The variance $s^{2}$ (s squared) is measured in the square of the units in which the $x^{\prime} s$ are measured. For example, if $x$ is the time in seconds, the variance is measured in seconds squared $\left(\sec ^{2}\right)$. It is convenient, therefore, to have a measure of variation expressed in the same units as the $x$ ‘s, and this can be done easily by taking the square root of the variance. This quantity is the standard deviation, and its formula is
$$s=\sqrt{\frac{\sum(x-\bar{x})^{2}}{n-1}}$$
Consider again the data set
$${8,5,4,12,15,5,7}$$
Calculation of the variance $s^{2}$ and standard deviation $s$ is illustrated in Table $2.9$.

## 统计代写|生物统计学作业代写Biostatistics代考|Box Plots

The box plot is a graphical representation of a data set that gives a visual impression of location, spread, and the degree and direction of skewness. It also allows for the identification of outliers. Box plots are similar to one-way scatter plots in that they require a single horizontal axis; however, instead of plotting every observation, they display a summary of the data. A box plot consists of the following:

1. A central box extends from the 25 th to the 75 th percentiles. This box is divided into two compartments at the median value of the data set. The relative sizes of the two halves of the box provide an indication of the

Figure 2.12 Crude death rates for the United States, 1988: a combination of one-way scatter and box plots.
distribution symmetry. If they are approximately equal, the data set is roughly symmetric; otherwise, we are able to see the degree and direction of skewness (Figure 2.11).

1. The line segments projecting out from the box extend in both directions to the adjacent values. The adjacent values are the points that are $1.5$ times the length of the box beyond either quartile. All other data points outside this range are represented individually by little circles; these are considered to be outliers or extreme observations that are not typical of the rest of the data.

Of course, it is possible to combine a one-way scatter plot and a box plot so as to convey an even greater amount of information (Figure 2.12). There are other ways of constructing box plots; for example, one may make it vertically or divide it into different levels of outliers.

## 统计代写|生物统计学作业代写Biostatistics代考|Other Measures of Location

1. 它没有考虑大多数观测值的精确幅度，因此效率低于平均值，因为它浪费了信息。
2. 如果合并两组观察值，则组合组的中位数不能用两个分量
NUMERICAL METHODS 77
组的中位数来表示。但是，平均值可以这样表达。如果组件组的大小n1和n2并且有意味着 $\bar{x} {1}一种nd\bar{x} {2}r和sp和C吨一世在和l是,吨H和米和一种n这F吨H和C这米b一世n和dGr这在p一世sX¯=n1X¯1+n2X¯2n1+n2$
3. 在大型数据集中，中位数需要比平均值更多的工作来计算，并且在复杂的统计技术中用处不大（它仍然可以用作偏态分布的描述性度量）。
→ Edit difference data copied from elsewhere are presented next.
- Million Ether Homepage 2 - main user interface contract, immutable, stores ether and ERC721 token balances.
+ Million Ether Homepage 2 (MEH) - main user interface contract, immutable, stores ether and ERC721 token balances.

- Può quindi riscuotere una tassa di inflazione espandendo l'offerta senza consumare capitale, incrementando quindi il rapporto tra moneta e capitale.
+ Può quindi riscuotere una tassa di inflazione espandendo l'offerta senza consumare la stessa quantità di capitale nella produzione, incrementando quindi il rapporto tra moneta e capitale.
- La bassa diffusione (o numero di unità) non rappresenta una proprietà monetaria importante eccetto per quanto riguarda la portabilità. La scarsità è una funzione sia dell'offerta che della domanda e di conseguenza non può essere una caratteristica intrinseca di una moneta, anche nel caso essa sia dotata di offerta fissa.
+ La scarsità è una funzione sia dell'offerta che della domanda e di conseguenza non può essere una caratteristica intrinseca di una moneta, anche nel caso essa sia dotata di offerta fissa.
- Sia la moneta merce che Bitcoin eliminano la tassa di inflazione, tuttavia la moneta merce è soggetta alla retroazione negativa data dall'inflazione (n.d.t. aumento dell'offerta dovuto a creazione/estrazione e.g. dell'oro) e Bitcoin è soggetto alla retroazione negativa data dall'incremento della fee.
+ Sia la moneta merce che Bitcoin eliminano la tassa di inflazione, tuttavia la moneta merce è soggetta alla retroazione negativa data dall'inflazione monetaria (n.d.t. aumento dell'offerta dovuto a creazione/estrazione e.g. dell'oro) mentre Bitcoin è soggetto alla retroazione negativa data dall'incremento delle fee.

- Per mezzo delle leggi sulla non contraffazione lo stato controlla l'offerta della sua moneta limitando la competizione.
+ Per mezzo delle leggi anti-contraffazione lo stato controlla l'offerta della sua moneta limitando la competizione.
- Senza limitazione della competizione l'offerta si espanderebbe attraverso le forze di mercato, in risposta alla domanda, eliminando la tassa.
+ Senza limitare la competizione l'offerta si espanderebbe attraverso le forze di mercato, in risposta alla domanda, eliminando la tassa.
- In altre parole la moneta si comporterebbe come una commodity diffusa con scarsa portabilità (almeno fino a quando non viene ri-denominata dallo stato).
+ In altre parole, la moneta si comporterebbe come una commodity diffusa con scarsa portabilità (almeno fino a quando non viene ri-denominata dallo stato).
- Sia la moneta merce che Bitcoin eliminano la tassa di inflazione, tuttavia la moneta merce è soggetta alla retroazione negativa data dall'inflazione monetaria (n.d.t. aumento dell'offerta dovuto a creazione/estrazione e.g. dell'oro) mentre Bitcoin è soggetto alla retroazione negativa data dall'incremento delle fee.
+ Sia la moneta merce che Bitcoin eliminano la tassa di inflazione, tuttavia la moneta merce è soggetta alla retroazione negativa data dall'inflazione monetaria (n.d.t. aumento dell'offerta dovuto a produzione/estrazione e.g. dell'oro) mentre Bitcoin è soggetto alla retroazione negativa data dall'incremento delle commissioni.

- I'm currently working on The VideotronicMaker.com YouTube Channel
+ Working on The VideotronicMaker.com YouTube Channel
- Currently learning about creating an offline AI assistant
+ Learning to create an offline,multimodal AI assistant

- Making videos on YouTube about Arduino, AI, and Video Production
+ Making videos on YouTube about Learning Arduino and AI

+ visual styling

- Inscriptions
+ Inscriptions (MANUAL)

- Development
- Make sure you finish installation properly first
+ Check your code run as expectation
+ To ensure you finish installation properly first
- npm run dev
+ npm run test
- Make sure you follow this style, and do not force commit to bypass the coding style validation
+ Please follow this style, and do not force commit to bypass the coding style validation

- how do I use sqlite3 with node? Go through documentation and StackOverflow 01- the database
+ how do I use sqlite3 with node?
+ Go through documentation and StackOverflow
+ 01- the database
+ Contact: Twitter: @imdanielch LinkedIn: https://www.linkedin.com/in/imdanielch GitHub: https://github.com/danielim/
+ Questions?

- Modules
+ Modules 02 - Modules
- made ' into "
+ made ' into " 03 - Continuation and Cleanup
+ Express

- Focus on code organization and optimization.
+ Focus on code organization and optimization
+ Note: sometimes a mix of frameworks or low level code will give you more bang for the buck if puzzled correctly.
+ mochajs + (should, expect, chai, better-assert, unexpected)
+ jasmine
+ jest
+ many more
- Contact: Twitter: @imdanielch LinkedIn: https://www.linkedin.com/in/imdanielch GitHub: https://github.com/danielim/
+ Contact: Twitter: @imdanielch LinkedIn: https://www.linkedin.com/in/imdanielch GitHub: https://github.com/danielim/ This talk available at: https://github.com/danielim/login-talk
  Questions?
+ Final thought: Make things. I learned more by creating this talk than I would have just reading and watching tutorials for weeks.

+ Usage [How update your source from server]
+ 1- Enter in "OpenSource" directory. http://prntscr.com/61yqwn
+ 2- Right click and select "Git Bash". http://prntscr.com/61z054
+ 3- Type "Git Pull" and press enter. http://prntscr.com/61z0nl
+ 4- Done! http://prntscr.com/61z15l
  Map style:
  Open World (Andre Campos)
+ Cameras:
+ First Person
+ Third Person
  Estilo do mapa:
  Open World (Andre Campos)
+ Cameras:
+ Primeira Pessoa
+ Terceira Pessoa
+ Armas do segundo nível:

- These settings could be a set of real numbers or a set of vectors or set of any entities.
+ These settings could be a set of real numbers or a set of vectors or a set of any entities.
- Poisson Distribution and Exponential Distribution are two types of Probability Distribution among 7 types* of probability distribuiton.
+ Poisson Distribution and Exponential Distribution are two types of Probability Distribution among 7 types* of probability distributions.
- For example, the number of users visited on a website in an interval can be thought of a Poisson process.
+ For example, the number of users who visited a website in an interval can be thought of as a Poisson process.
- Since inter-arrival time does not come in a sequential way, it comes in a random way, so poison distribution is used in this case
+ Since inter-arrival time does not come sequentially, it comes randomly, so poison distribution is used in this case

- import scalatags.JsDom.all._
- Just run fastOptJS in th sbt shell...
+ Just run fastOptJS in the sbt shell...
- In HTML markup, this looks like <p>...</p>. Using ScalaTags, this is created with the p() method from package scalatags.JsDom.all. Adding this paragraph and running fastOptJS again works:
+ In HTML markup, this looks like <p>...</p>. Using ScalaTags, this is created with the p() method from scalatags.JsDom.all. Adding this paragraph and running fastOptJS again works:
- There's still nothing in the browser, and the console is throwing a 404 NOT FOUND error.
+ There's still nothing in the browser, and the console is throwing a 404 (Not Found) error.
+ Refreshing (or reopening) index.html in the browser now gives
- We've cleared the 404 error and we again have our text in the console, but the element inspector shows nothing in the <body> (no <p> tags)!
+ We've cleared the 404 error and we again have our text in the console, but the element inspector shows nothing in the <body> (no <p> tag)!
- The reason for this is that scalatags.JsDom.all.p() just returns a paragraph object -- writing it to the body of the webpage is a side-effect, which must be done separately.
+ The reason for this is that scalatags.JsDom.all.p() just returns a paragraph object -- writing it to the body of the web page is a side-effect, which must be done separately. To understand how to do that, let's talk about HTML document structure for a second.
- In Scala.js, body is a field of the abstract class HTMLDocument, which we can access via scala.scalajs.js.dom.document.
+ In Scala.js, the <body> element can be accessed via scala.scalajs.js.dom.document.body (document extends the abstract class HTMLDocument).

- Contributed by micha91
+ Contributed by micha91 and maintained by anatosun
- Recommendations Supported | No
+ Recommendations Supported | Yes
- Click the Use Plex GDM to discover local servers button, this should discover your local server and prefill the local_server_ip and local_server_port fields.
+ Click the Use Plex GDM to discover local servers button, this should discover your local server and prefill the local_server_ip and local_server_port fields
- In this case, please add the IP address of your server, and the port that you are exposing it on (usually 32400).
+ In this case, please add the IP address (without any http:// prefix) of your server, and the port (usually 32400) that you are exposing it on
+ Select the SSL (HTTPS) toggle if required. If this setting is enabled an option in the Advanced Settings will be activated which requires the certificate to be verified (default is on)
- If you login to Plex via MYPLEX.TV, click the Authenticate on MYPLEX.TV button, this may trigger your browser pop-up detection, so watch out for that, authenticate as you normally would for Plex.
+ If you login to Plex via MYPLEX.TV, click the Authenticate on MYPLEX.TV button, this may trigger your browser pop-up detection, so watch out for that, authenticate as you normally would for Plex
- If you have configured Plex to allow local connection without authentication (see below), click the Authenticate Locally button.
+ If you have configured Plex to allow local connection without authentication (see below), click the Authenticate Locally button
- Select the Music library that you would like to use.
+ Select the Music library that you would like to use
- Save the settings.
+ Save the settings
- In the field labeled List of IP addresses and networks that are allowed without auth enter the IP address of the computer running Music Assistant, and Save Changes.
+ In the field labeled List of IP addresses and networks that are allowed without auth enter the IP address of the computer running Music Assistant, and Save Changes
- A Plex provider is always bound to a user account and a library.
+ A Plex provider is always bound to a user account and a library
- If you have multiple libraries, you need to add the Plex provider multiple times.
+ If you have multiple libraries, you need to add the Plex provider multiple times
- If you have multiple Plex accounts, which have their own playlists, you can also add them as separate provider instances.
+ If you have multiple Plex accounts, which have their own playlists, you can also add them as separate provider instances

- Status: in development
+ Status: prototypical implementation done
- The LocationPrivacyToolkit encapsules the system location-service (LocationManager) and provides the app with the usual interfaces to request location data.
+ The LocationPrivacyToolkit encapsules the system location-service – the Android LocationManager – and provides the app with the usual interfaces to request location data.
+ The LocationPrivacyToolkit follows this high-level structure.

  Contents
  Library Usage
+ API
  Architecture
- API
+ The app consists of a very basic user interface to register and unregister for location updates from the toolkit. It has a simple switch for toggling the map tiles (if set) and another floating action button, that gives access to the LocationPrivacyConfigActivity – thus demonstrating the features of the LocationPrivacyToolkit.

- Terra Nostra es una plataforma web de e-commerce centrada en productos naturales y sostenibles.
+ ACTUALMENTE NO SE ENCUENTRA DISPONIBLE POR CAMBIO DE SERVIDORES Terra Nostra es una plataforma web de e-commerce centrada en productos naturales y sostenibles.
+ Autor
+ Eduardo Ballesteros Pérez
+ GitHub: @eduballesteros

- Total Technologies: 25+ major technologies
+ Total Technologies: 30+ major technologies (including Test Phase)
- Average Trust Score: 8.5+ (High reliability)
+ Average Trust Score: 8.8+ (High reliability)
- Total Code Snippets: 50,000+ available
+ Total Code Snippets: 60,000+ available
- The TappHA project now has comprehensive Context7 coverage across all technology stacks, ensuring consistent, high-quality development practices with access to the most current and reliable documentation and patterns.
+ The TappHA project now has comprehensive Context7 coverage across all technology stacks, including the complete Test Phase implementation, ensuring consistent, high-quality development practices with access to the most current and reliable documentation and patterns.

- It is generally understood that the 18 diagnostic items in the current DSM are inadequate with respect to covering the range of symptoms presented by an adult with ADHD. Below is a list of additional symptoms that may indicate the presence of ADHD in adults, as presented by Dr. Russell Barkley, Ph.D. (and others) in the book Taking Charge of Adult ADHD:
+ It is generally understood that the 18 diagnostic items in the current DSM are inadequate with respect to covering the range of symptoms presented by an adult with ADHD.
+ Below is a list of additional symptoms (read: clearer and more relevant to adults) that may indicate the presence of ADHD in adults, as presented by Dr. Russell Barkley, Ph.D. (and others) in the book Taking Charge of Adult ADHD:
## 统计代写|生物统计学作业代写Biostatistics代考|Measures of Dispersion

s2=∑(X−X¯)2n−1

1. 取偏差的平均值是没有用的，因为
∑(X−X¯)=0
2. 取绝对值的平均值，例如
∑|X−X¯|n
是一种可能。然而，这个度量的缺点是难以用数学方法处理，我们不会在本书中进一步考虑它。
方差s2(s 平方) 以单位的平方来衡量X′s被测量。例如，如果X是以秒为单位的时间，方差以秒的平方为单位测量(秒2). 因此，用与X，这可以通过取方差的平方根来轻松完成。这个量就是标准差，它的公式是
s=∑(X−X¯)2n−1
再次考虑数据集
8,5,4,12,15,5,7
计算方差s2和标准差s如表所示2.9.

## 统计代写|生物统计学作业代写Biostatistics代考|Box Plots

1. 一个中心框从第 25 个百分位数延伸到第 75 个百分位数。该框在数据集的中值处分为两个隔间。盒子两半的相对大小提供了一个指示

1. 从框伸出的线段在两个方向上延伸到相邻的值。相邻的值是点1.5超出任一四分位数的盒子长度的倍数。此范围之外的所有其他数据点均由小圆圈单独表示；这些被认为是异常值或极端观察值，它们在其余数据中并不典型。